▶ _What you need to do_: Your answer should be one number: the count of lines in these entries that hold the word "LIMITED".

(Change listing data)

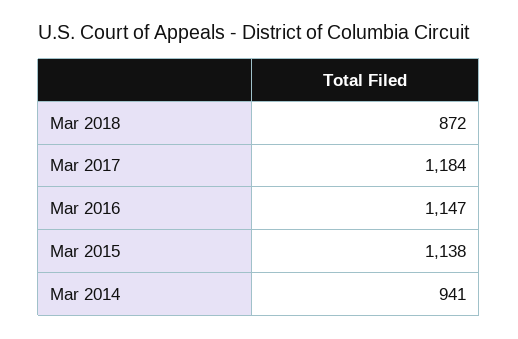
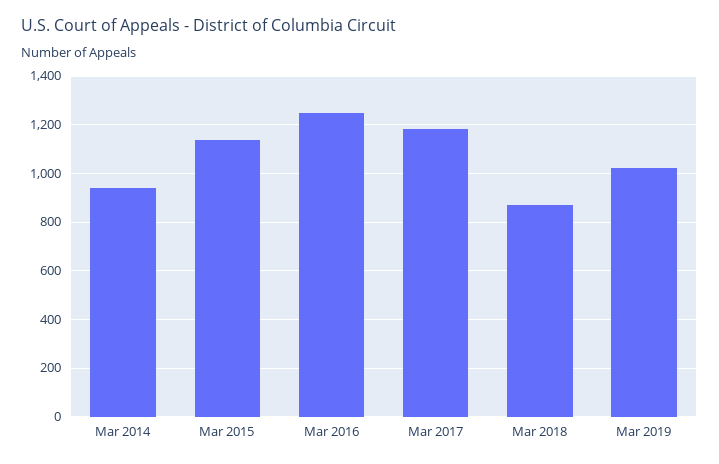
Mar 2016: 1147 -> 1250
Mar 2019: none -> 1025

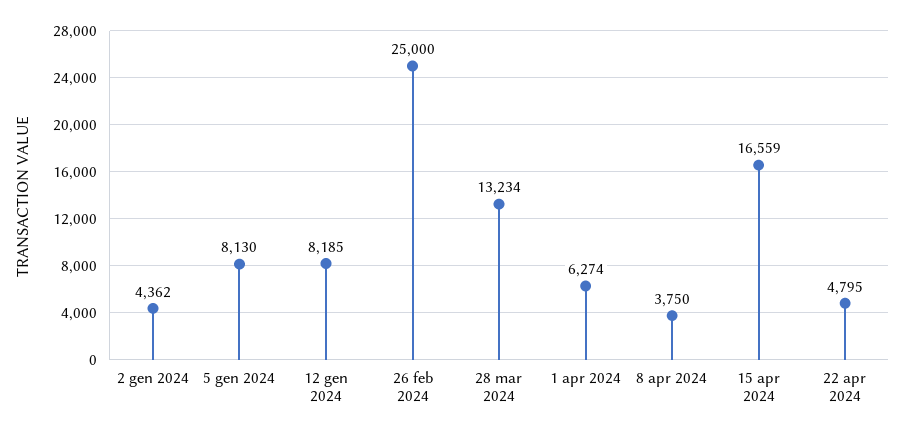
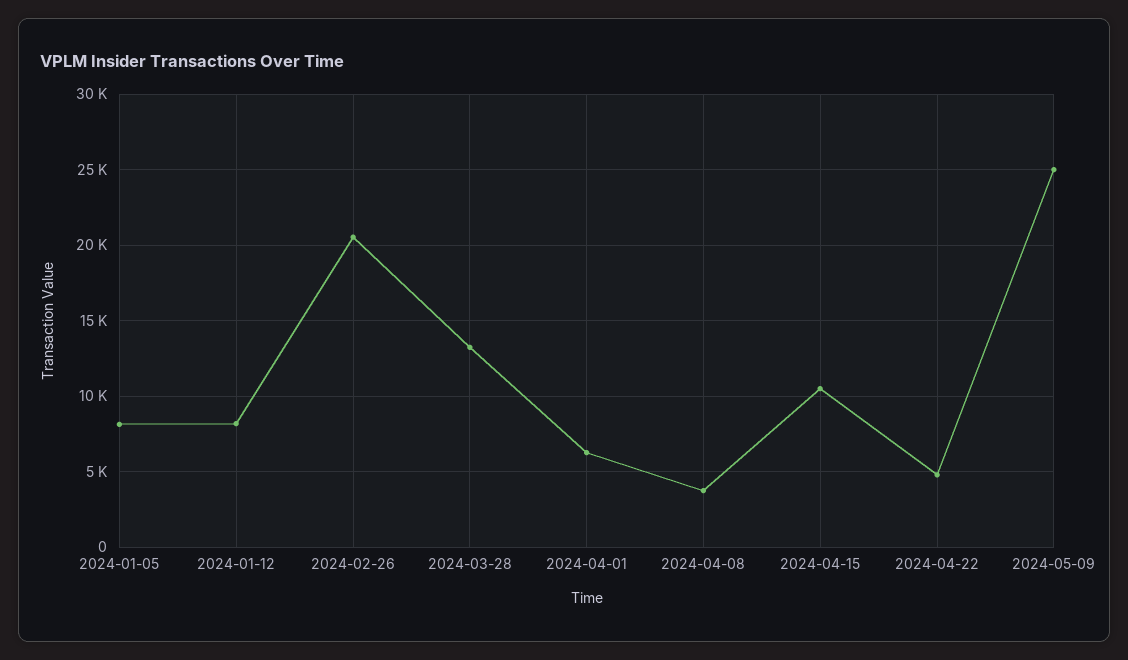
2 gen 2024: 4362 -> none
26 feb 2024: 25000 -> 20500
15 apr 2024: 16559 -> 10500
2024-05-09: none -> 25000

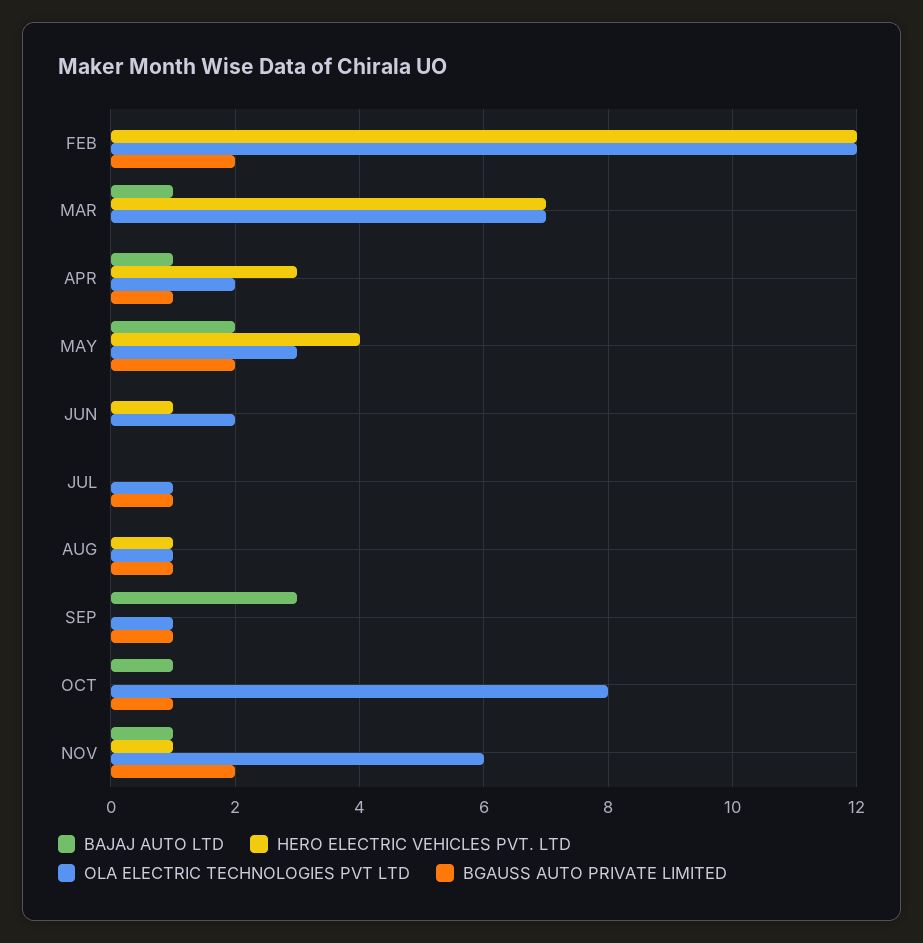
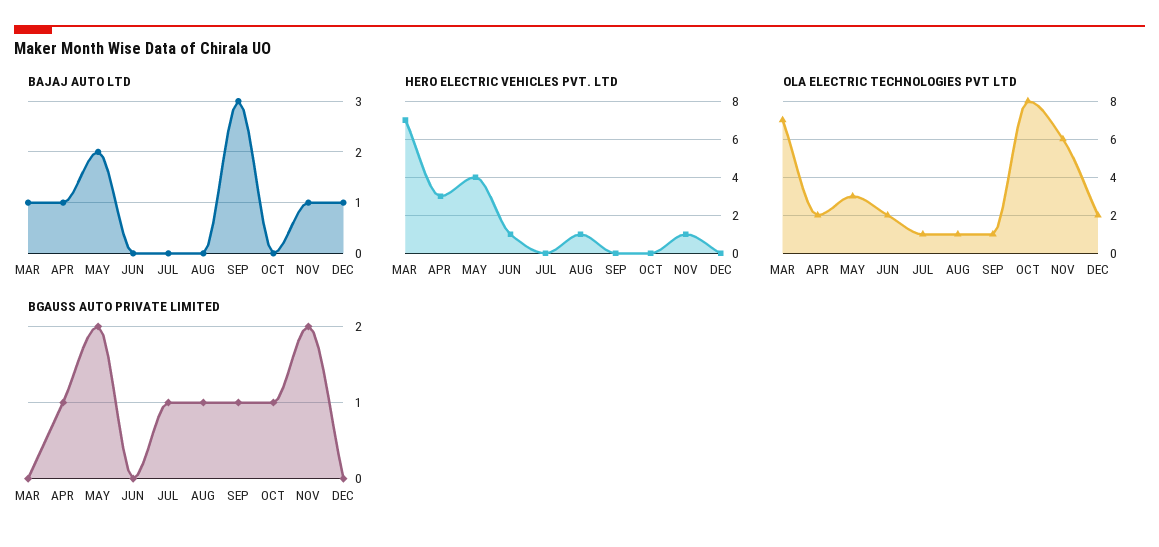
BAJAJ AUTO LTD, FEB: 0 -> none
HERO ELECTRIC VEHICLES PVT. LTD, FEB: 12 -> none
OLA ELECTRIC TECHNOLOGIES PVT LTD, FEB: 12 -> none
BGAUSS AUTO PRIVATE LIMITED, FEB: 2 -> none
BAJAJ AUTO LTD, OCT: 1 -> 0
BAJAJ AUTO LTD, DEC: none -> 1
HERO ELECTRIC VEHICLES PVT. LTD, DEC: none -> 0
OLA ELECTRIC TECHNOLOGIES PVT LTD, DEC: none -> 2
BGAUSS AUTO PRIVATE LIMITED, DEC: none -> 0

▶ _Solution for this problem_: 2